Gordon Whirry enjoying a break above the lake

The gorgeous hike out
I hadn't really thought much about the Walling Reef Lake hike until it was profiled in Douglas Lorain's new book "100 Classic Montana Hikes" (Mountaineering Press).
I bought the book when he visited with the Montana Wilderness Association at its annual Summer Wilderness Walks Kickoff in early May.
He recommends it as a backpack trip in this area south of Swift Reservoir and below massive Walling Reef.
I can see why now.  We did it Saturday in a day hike and covered 16 miles and gained and lost more than 5,300 feet along the way on this 12 hour trek in the Rocky Mountain Front.
That's a heckuva day for the two of us who are 70, and the "youngster" in our group at 64.
But we were richly rewarded with spectacular views of the Walling Reef wall and a jewel of a lake sitting beneath that wall.

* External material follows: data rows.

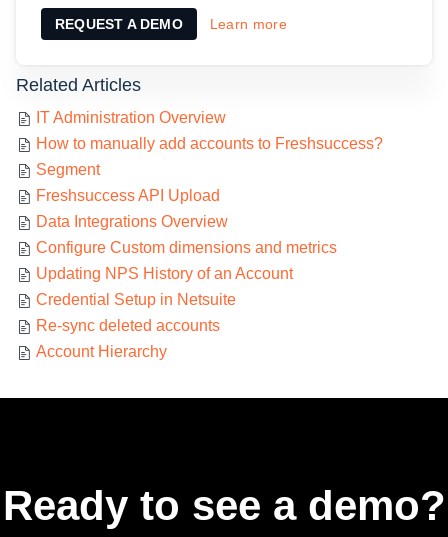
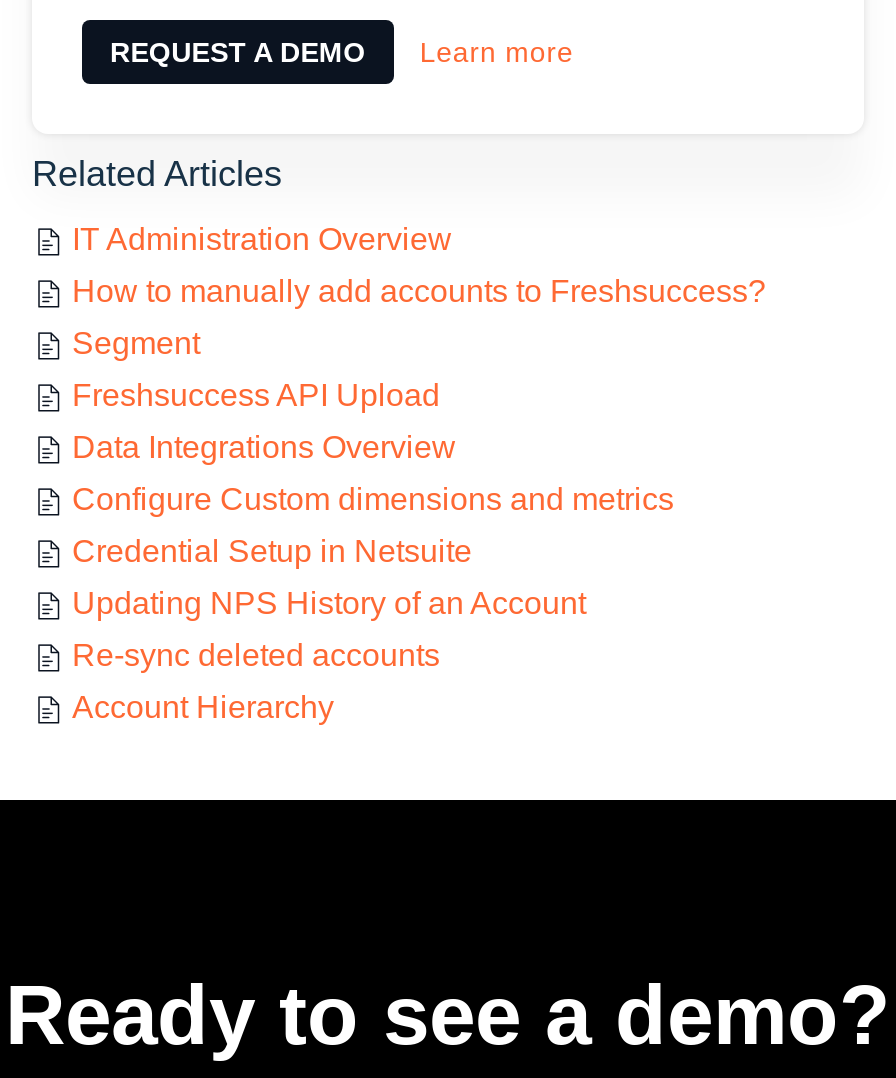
moved down: Updating NPS History of an Account

moved up: Credential Setup in Netsuite
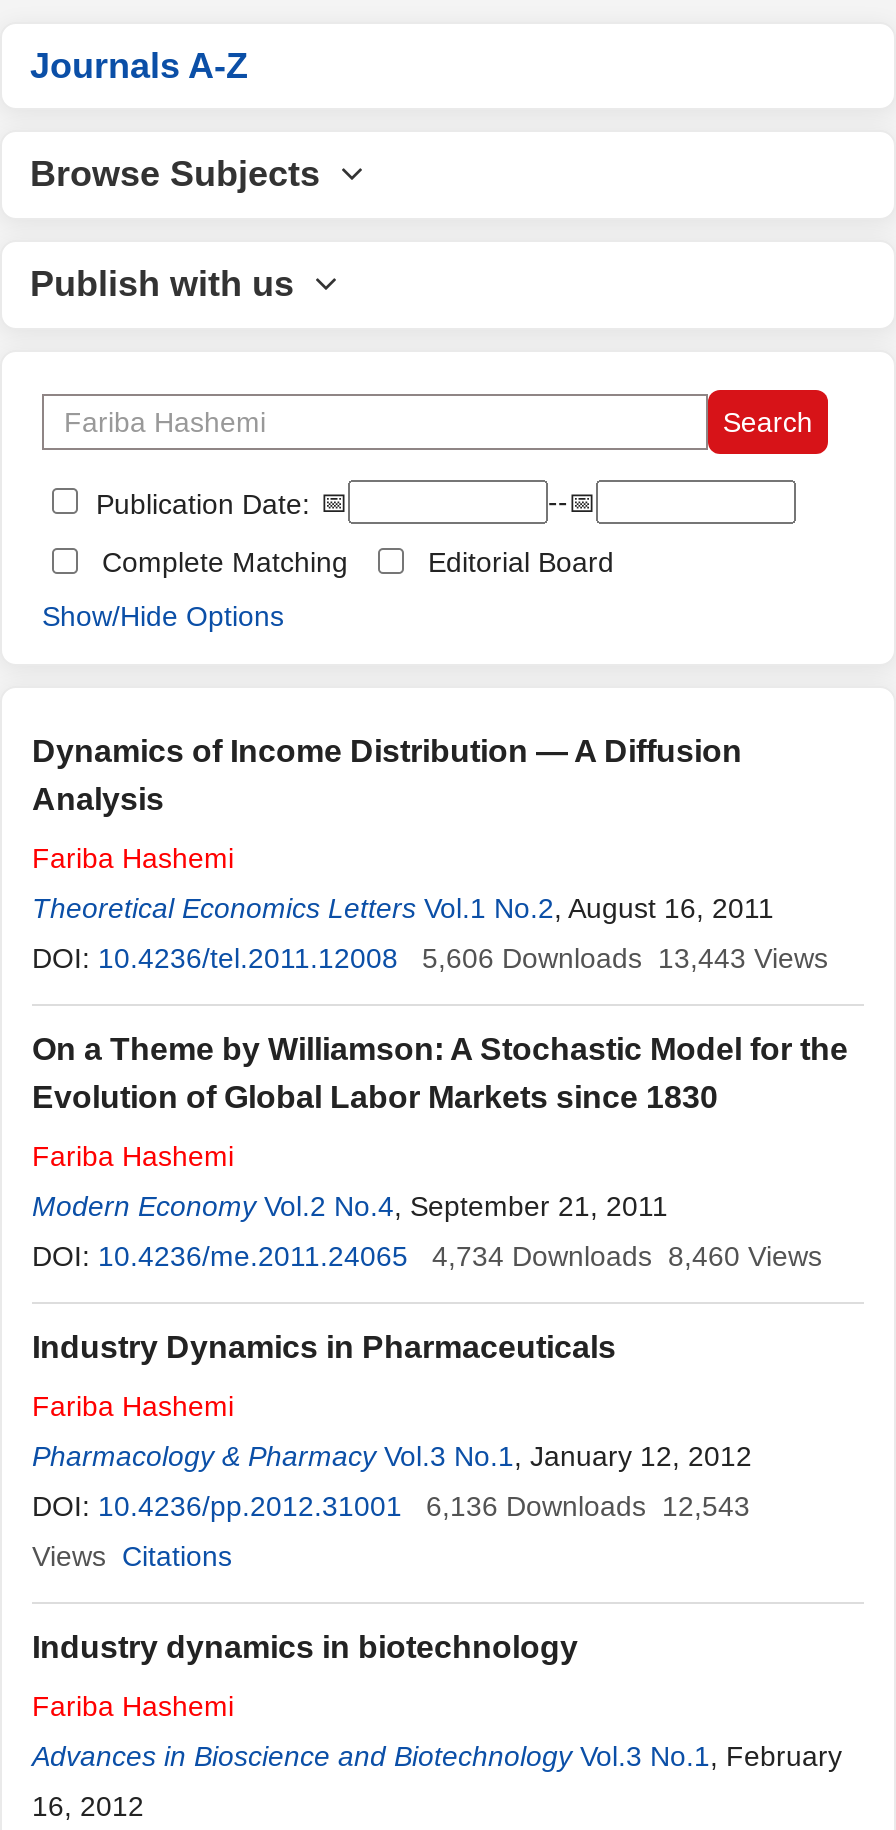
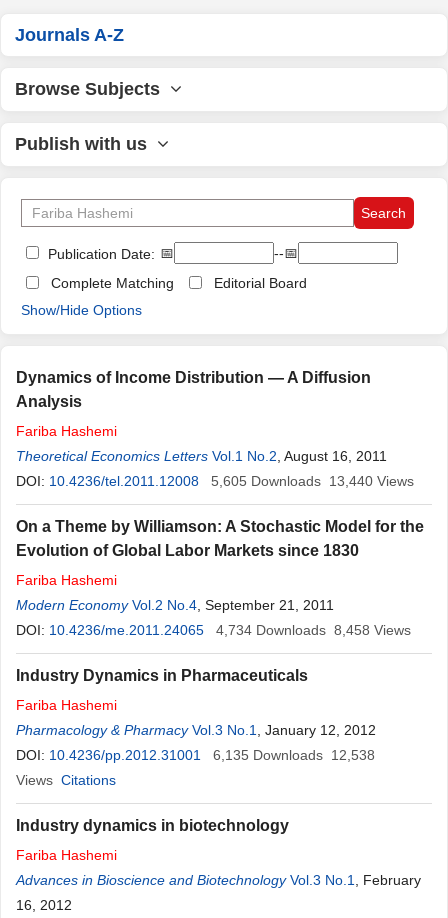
- 5,606 Downloads 13,443 Views
+ 5,605 Downloads 13,440 Views

- 4,734 Downloads 8,460 Views
+ 4,734 Downloads 8,458 Views

- DOI: 10.4236/pp.2012.31001 6,136 Downloads 12,543
+ DOI: 10.4236/pp.2012.31001 6,135 Downloads 12,538
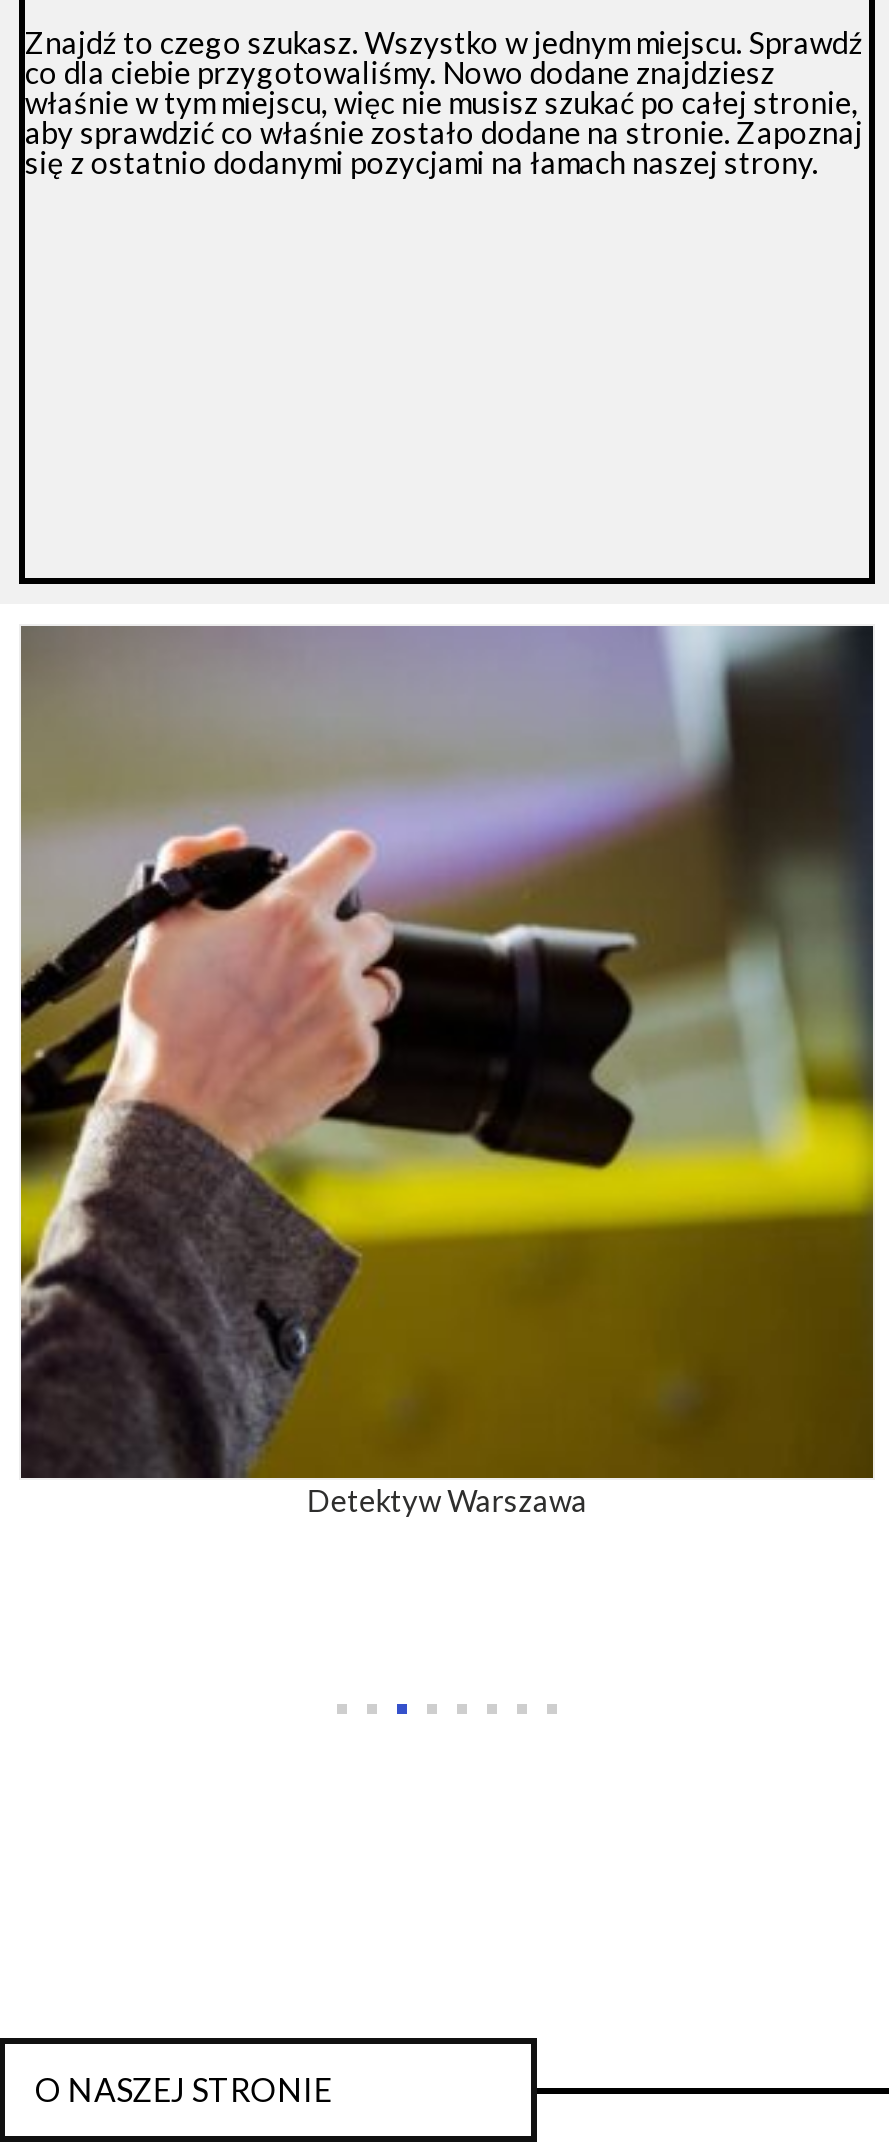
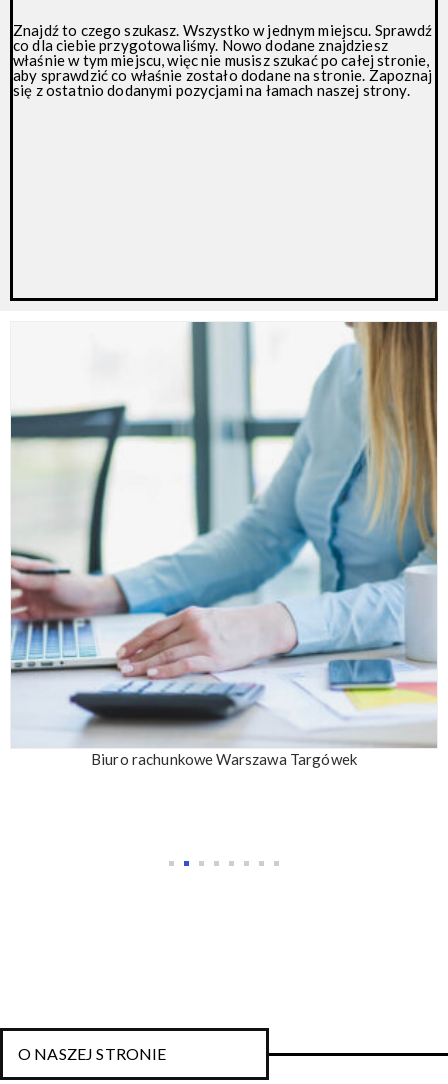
- [image]
- Detektyw Warszawa
+ [image]
+ Biuro rachunkowe Warszawa Targówek
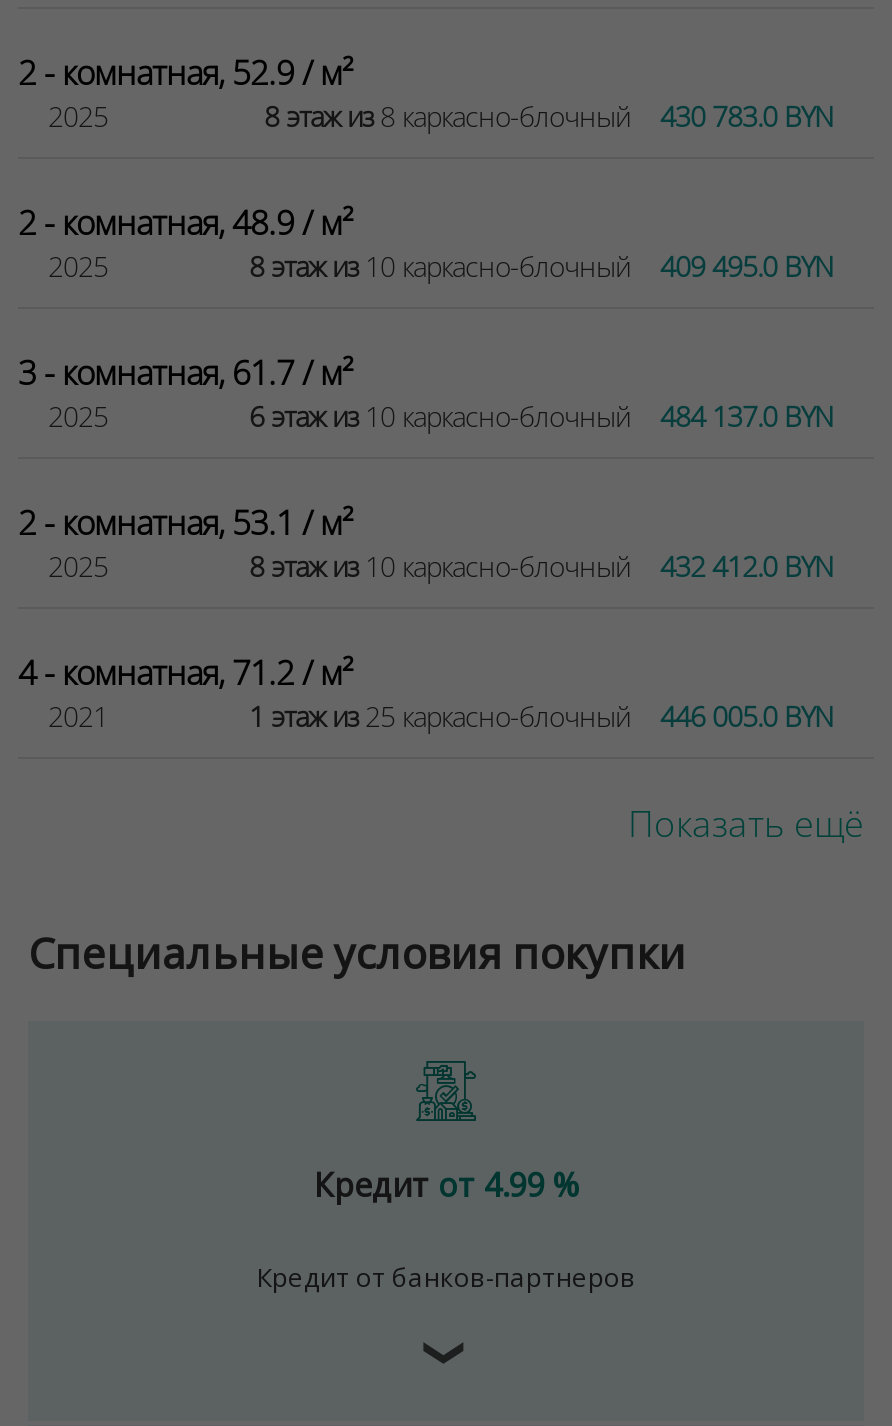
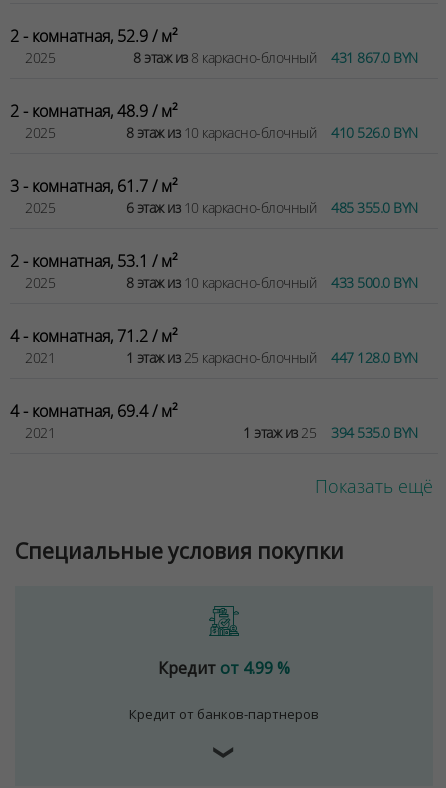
- 8 этаж из 8 каркасно-блочный 430 783.0 BYN
+ 8 этаж из 8 каркасно-блочный 431 867.0 BYN

- 8 этаж из 10 каркасно-блочный 409 495.0 BYN
+ 8 этаж из 10 каркасно-блочный 410 526.0 BYN

- 6 этаж из 10 каркасно-блочный 484 137.0 BYN
+ 6 этаж из 10 каркасно-блочный 485 355.0 BYN

- 8 этаж из 10 каркасно-блочный 432 412.0 BYN
+ 8 этаж из 10 каркасно-блочный 433 500.0 BYN

- 446 005.0 BYN
+ 447 128.0 BYN
+ 4 - комнатная, 69.4 / м²
+ 2021
+ 1 этаж из 25
+ 394 535.0 BYN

What we hadn't counted on was a tremendous walk through the Strawberry Fire burn that scorched most of the area along Phillips Creek Trail last August and September, burning more than 20,000 acres.
The burn was severe enough that we gave up on the trail in places and went cross country.
The scenery on the hike, despite the burn, is most beautiful;  from a hike along the reservoir's shore to Hell Roaring Spring at the Phillips Creek junction and spots in the burn open for views Bennie Hill, Mounts Sentinel, Richmond and Poia in the Badger Two Med.
The east face of Walling Reef is the best, though, with the towering cliffs and views, particularly to the north all the way to Glacier Park.